Fuzz llvm-as #25013

llvmbot · 2015-08-31T19:23:16Z


Bugzilla Link	24639
Version	trunk
OS	Linux
Depends On	#25018 #25031 #25035 #25014 #25019 #25020 #25030 #25036
Reporter	LLVM Bugzilla Contributor
CC	@kcc,@jfbastien

llvmbot · 2015-08-31T19:25:26Z

This bug is to track bugs found when fuzzing llvm-as. Dependent bugs are bugs found by afl-fuzz, or a lib/Fuzzer version of llvm-as.

llvmbot · 2015-08-31T20:00:51Z

Committed lib/Fuzzer version of llvm-as (i.e. llvm-as-fuzzer). Revision: http://reviews.llvm.org/rL246458

kcc · 2015-08-31T23:11:24Z

The bot (http://lab.llvm.org:8011/builders/sanitizer-x86_64-linux-fuzzer)
is running llvm-as-fuzzer with -only_ascci=1 and the default max_len (=64).
It uses the build with assertions.

Currently, it fails instantly due to bug 24640

The corpus for the bot is https://github.com/kcc/fuzzing-with-sanitizers/tree/master/llvm/llvm-as/C1
which was generated by the fuzzer from scratch, with no seed corpus.

Later on we may want to extend the corpus with more valid inputs
and increase the max_len.

kcc · 2015-09-01T19:09:30Z

I've extended the corpus by adding all .ll files from the llmv test suite
and stripping ;.*
It instantly increased the coverage by 2x, still growing

Hitting several asserts so far, e.g.

lib/IR/Globals.cpp:209: void llvm::GlobalVariable::setInitializer(llvm::Constant *): Assertion `InitVal->getType() == getType()->getElementType() && "Initializer type must match GlobalVariable type"' failed.

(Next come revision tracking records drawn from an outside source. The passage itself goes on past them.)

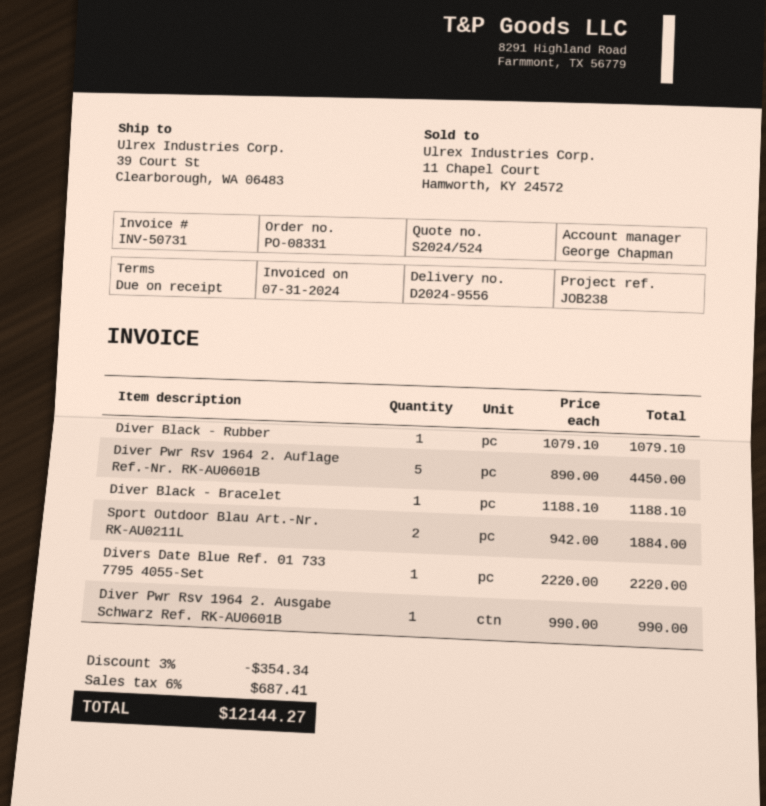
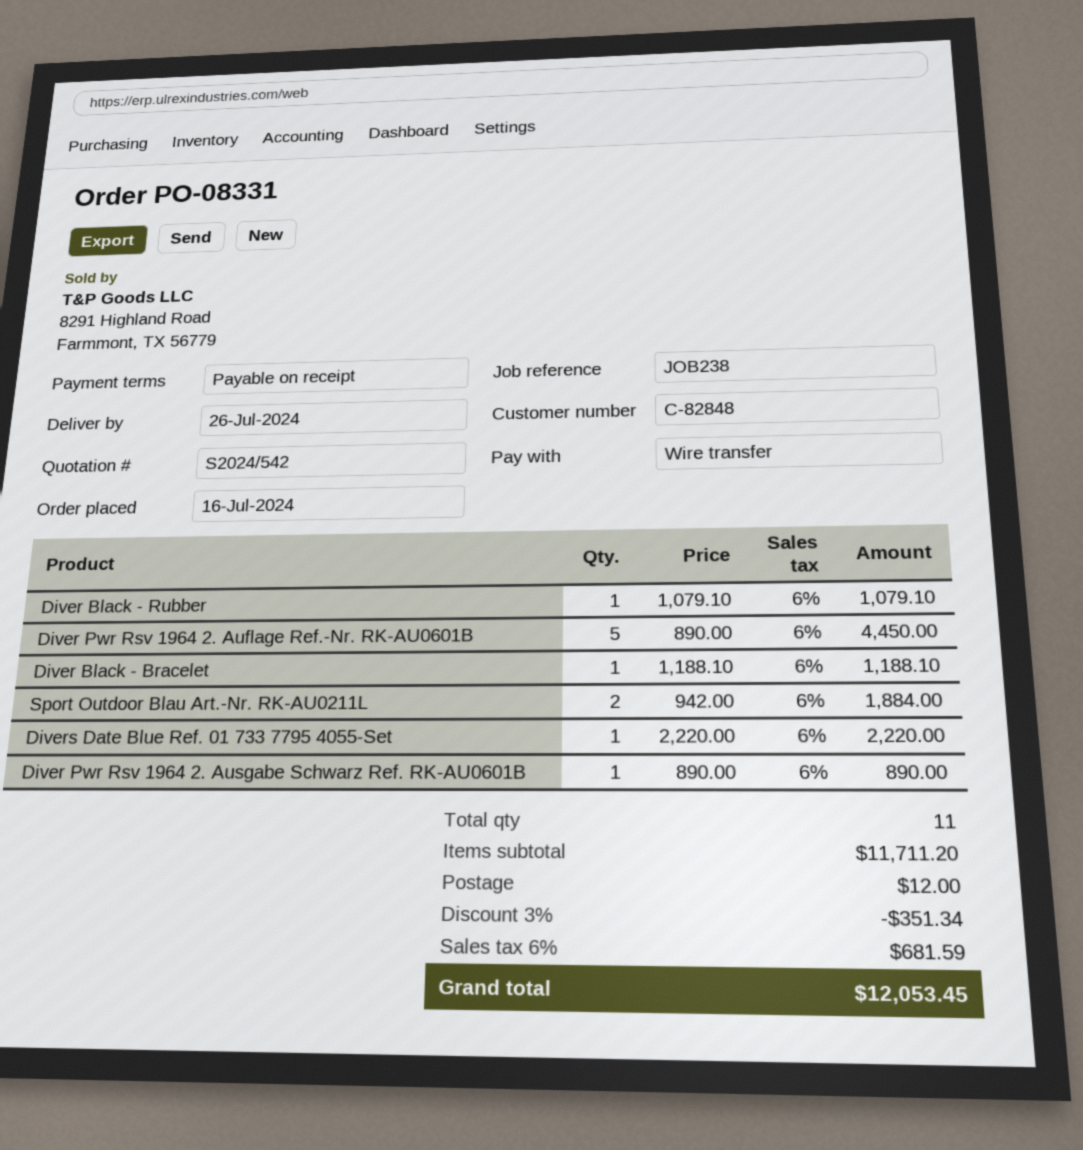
quote number: S2024/524 -> S2024/542
Diver Pwr Rsv 1964 2. Ausgabe Schwarz Ref. RK-AU0601B: 1 x 990.00 = 990.00 -> 1 x 890.00 = 890.00
discount: 3% = 354.34 -> 3% = 351.34
shipping: none -> 12.00
tax: 6% = 687.41 -> 6% = 681.59
total: 12144.27 -> 12053.45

llvm/include/llvm/Support/Casting.h:237: typename cast_retty<X, Y *>::ret_type llvm::cast(Y *) [X = llvm::Function, Y = llvm::GlobalValue]: Assertion `isa(Val) && "cast() argument of incompatible type!"' failed.

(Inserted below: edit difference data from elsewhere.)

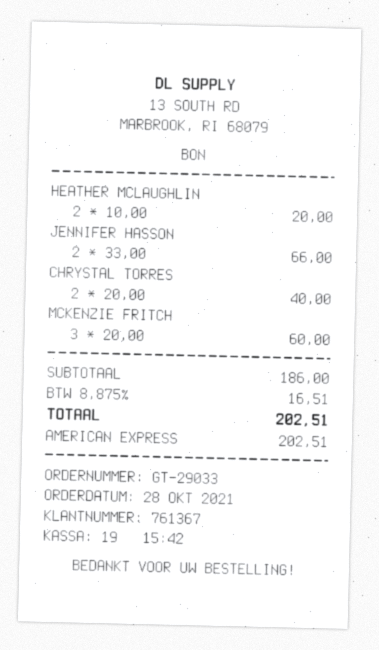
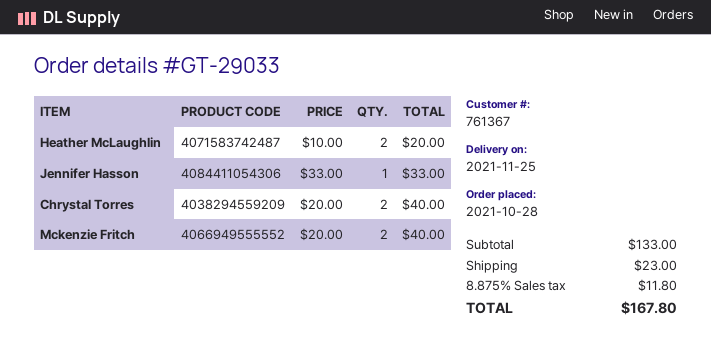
JENNIFER HASSON: 2 x 33.00 = 66.00 -> 1 x 33.00 = 33.00
MCKENZIE FRITCH: 3 x 20.00 = 60.00 -> 2 x 20.00 = 40.00
subtotal: 186.00 -> 133.00
shipping: none -> 23.00
tax: 8.875% = 16.51 -> 8.875% = 11.80
total: 202.51 -> 167.80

kcc · 2015-09-01T20:41:43Z

The current llvm-as-fuzzer.cpp leaks a bit of memory every time
llvm::report_fatal_error is called:

Direct leak of 76 byte(s) in 1 object(s) allocated from:
#0 0x4d978b in operator new(unsigned long) /usr/local/google/home/kcc/llvm/projects/compiler-rt/lib/asan/asan_new_delete.cc:62:35
#1 0x7f079bda8668 in _gnu_cxx::new_allocator::allocate(unsigned long, void const*) /usr/local/google/home/kcc/tmp/gcc-4.8.2/build/x86_64-unknown-linux-gnu/libstdc++-v3/include/ext/new»
#2 0x7f079bda8668 in std::string::_Rep::_S_create(unsigned long, unsigned long, std::allocator const&) /usr/local/google/home/kcc/tmp/gcc-4.8.2/build/x86_64-unknown-linux-gnu/libstdc++-»
#3 0xc70021 in llvm::report_fatal_error(llvm::Twine const&, bool) /usr/local/google/home/kcc/llvm/lib/Support/ErrorHandling.cpp:85:26
#4 0xc6fdd5 in llvm::report_fatal_error(char const*, bool) /usr/local/google/home/kcc/llvm/lib/Support/ErrorHandling.cpp:62:3
#5 0xb48101 in llvm::DataLayout::parseSpecifier(llvm::StringRef) /usr/local/google/home/kcc/llvm/lib/IR/DataLayout.cpp:330:11
...

This is because the code in llvm::report_fatal_error calls this:
handler(handlerData, Reason.str(), GenCrashDiag);

void MyFatalErrorHandler(void *user_data, const std::string& reason,
bool gen_crash_diag) {

We create a string object and the long-jump over it's DTOR.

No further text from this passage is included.